Die Kopflaus, lateinisch Pediculus humanus capitis, kann weder fliegen noch springen, am häufigsten breitet sie sich deshalb unter kleineren Kindern aus, die beim Spielen die Köpfe zusammenstecken. Oder über ein Plüschtier, das von Kind zu Kind gereicht wird. Oder über eine gemeinschaftlich benutzte Bürste. Oder die geliehene Mütze, den getauschten Fahrradhelm. Lauter wunderbare Möglichkeiten also, die sich den Läusen gerade in Schulen und Kindergärten bieten.

Um die Verseuchung ganzer Häuser zu vermeiden, galt daher lange Zeit die sogenannte No-Nit-Policy: Solange ein Kind noch die millimeterkleinen Eier (Nissen, engl.: nits) im Haar hatte, musste es zu Hause bleiben - also bis zu zwei Wochen.
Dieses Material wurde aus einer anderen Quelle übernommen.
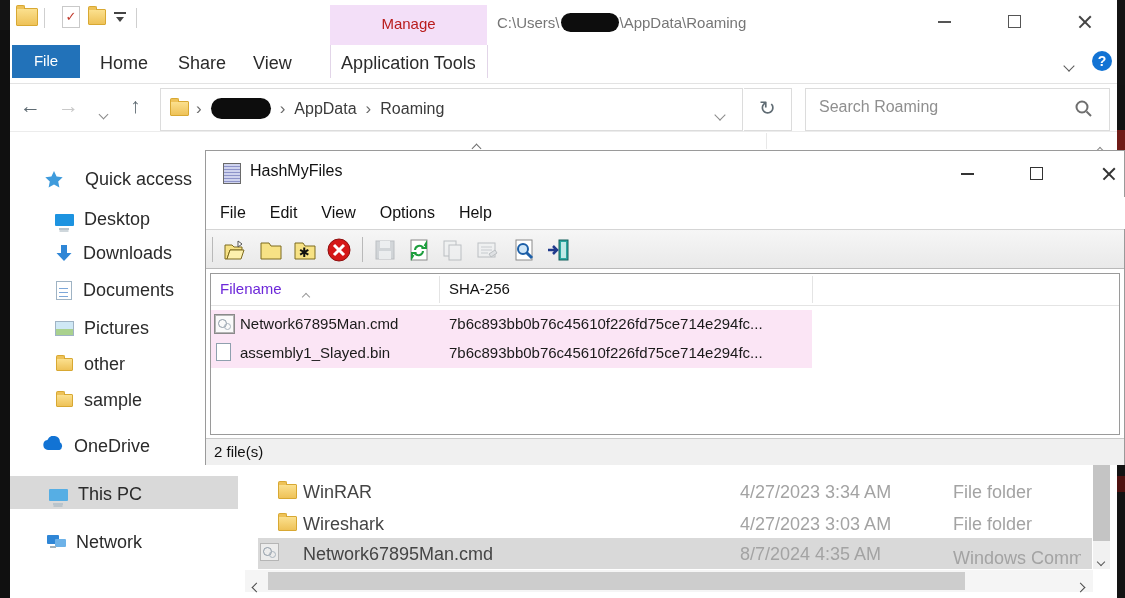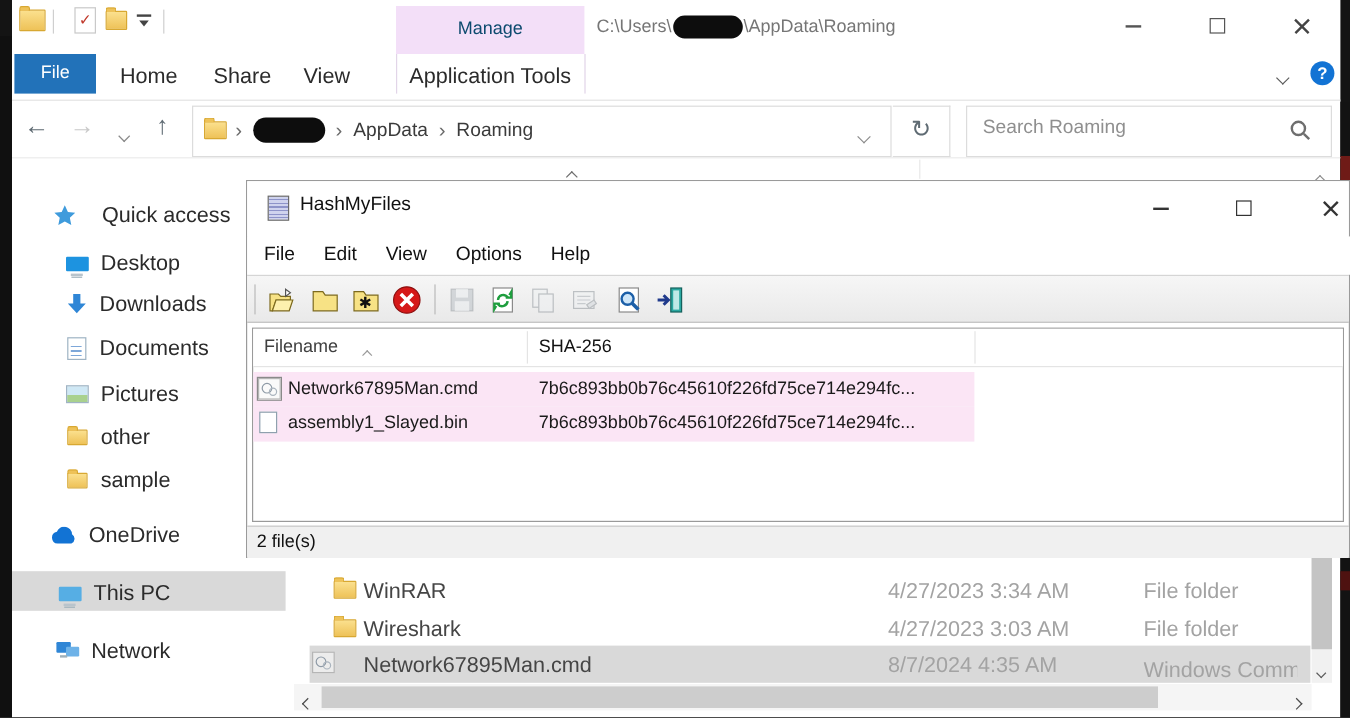"Manage" div.abs { color: #0c4a6e -> #b91c1c }
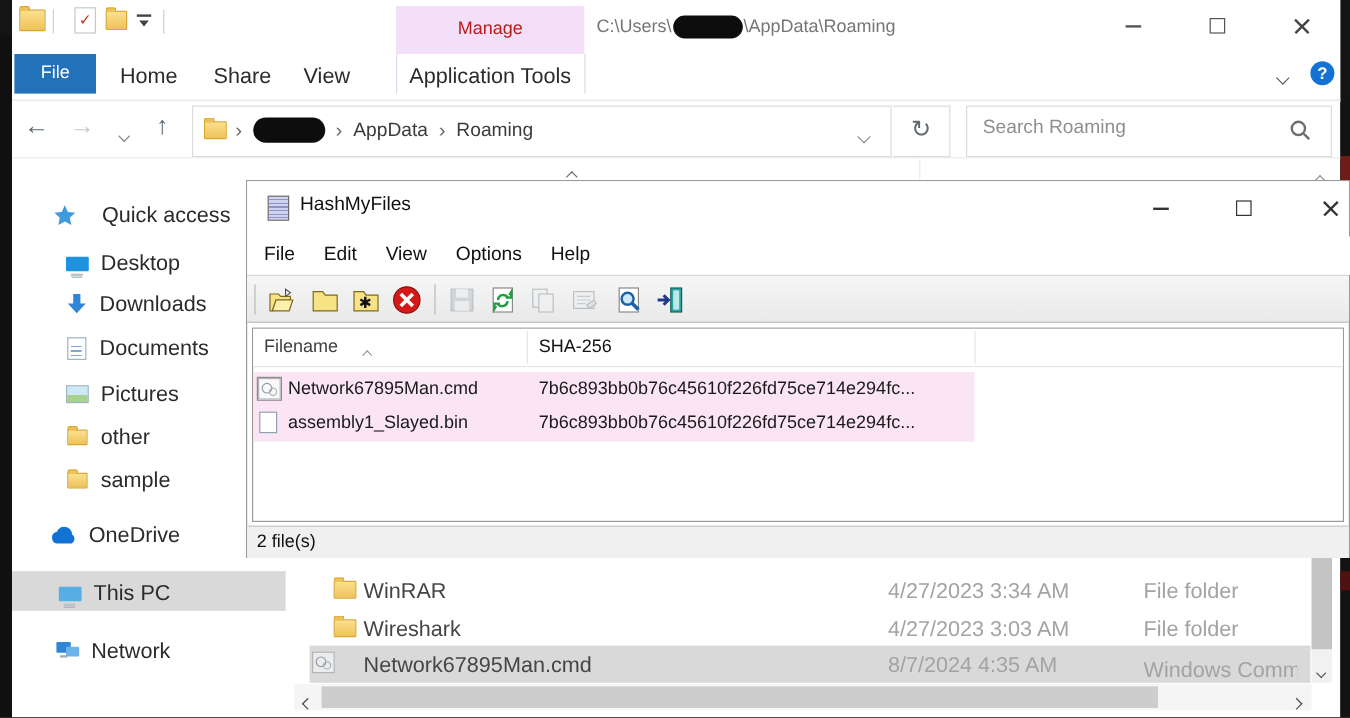"Filename" span.abs { color: #404040 -> #6d28d9 }
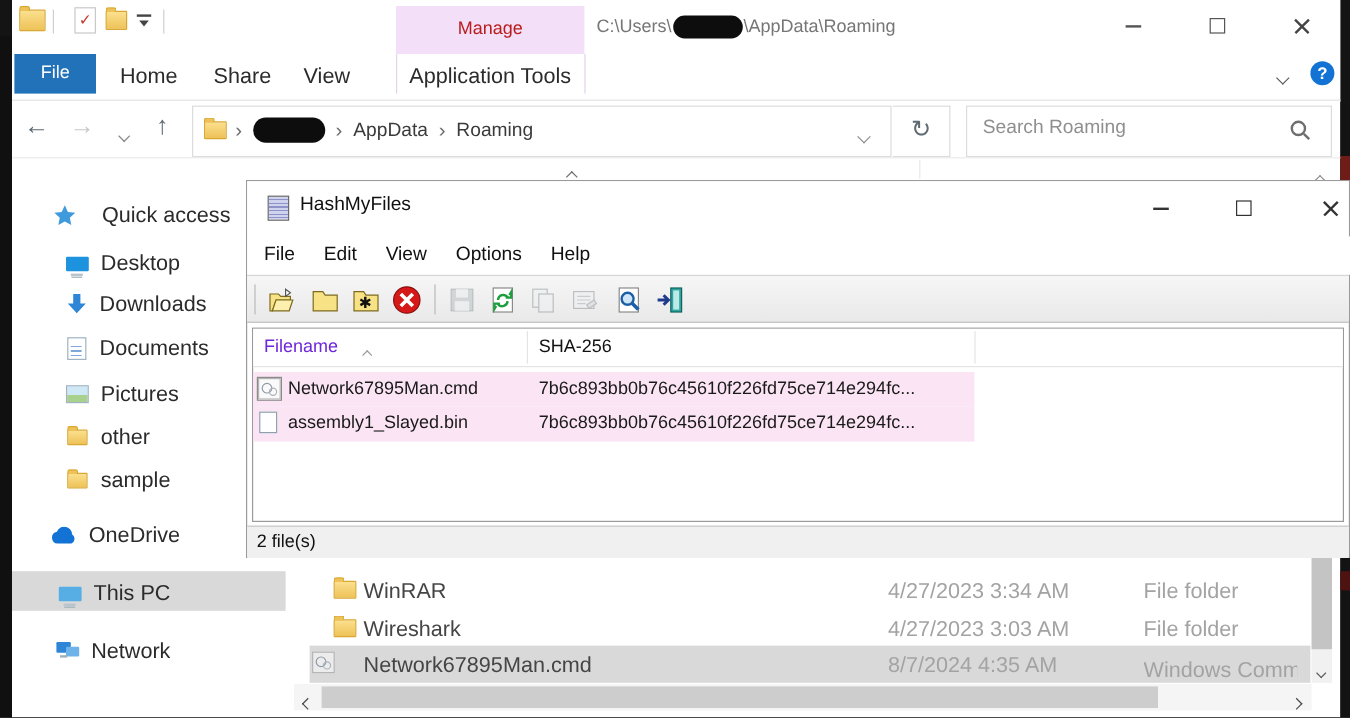"OneDrive" div.abs { align-items: center -> flex-start }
Alles Quatsch, sagt seit kurzem das Robert-Koch-Institut. Und empfiehlt, die Kinder einmal mit einem wirksamen Präparat zu behandeln, sie dann wieder zur Schule zu schicken, die Nissen regelmäßig auszukämmen und nach acht bis zehn Tagen eine zweite Behandlung vorzunehmen. Dann sollten die geschlechtsreifen Läuse sowie die Larven in allen Entwicklungsstadien tot sein - der Spuk ist vorbei.

"Kämmt euch die Haare aus wie die Paviane"

Denn leere Nissen sind harmlos - und gut zu erkennen, erklärt Joachim Richter, Tropenmediziner an der Universität Düsseldorf: "Die Nissen sind weiß, wenn die Larve, die sich in der Nisse befand, bereits geschlüpft ist. Man kann also mit ein wenig Sachverstand sehr gut erkennen, welche Nissen nicht mehr infektiös sind."Die verlangte Nissenfreiheit sei demnach unsinnig und sogar kontraproduktiv: Sie führe dazu, dass Eltern wegen der Drastik der Maßnahmen die Infektion ihrer Kinder ganz verschwiegen - und damit der Verbreitung erst recht Vorschub leisteten, so Richter.

Melden, behandeln und auskämmen. Die Sache auch nicht dramatisieren - so rückt man den krabbelnden Saugern am effektivsten auf den Pelz. "Setzt euch vor den Fernseher, kämmt euch die Haare aus wie die Paviane und regt euch nicht auf!", lautet denn auch schlicht der Tipp von Kinderärztin Kilian-Kornell an Kinder, die Besuch von der Laus haben.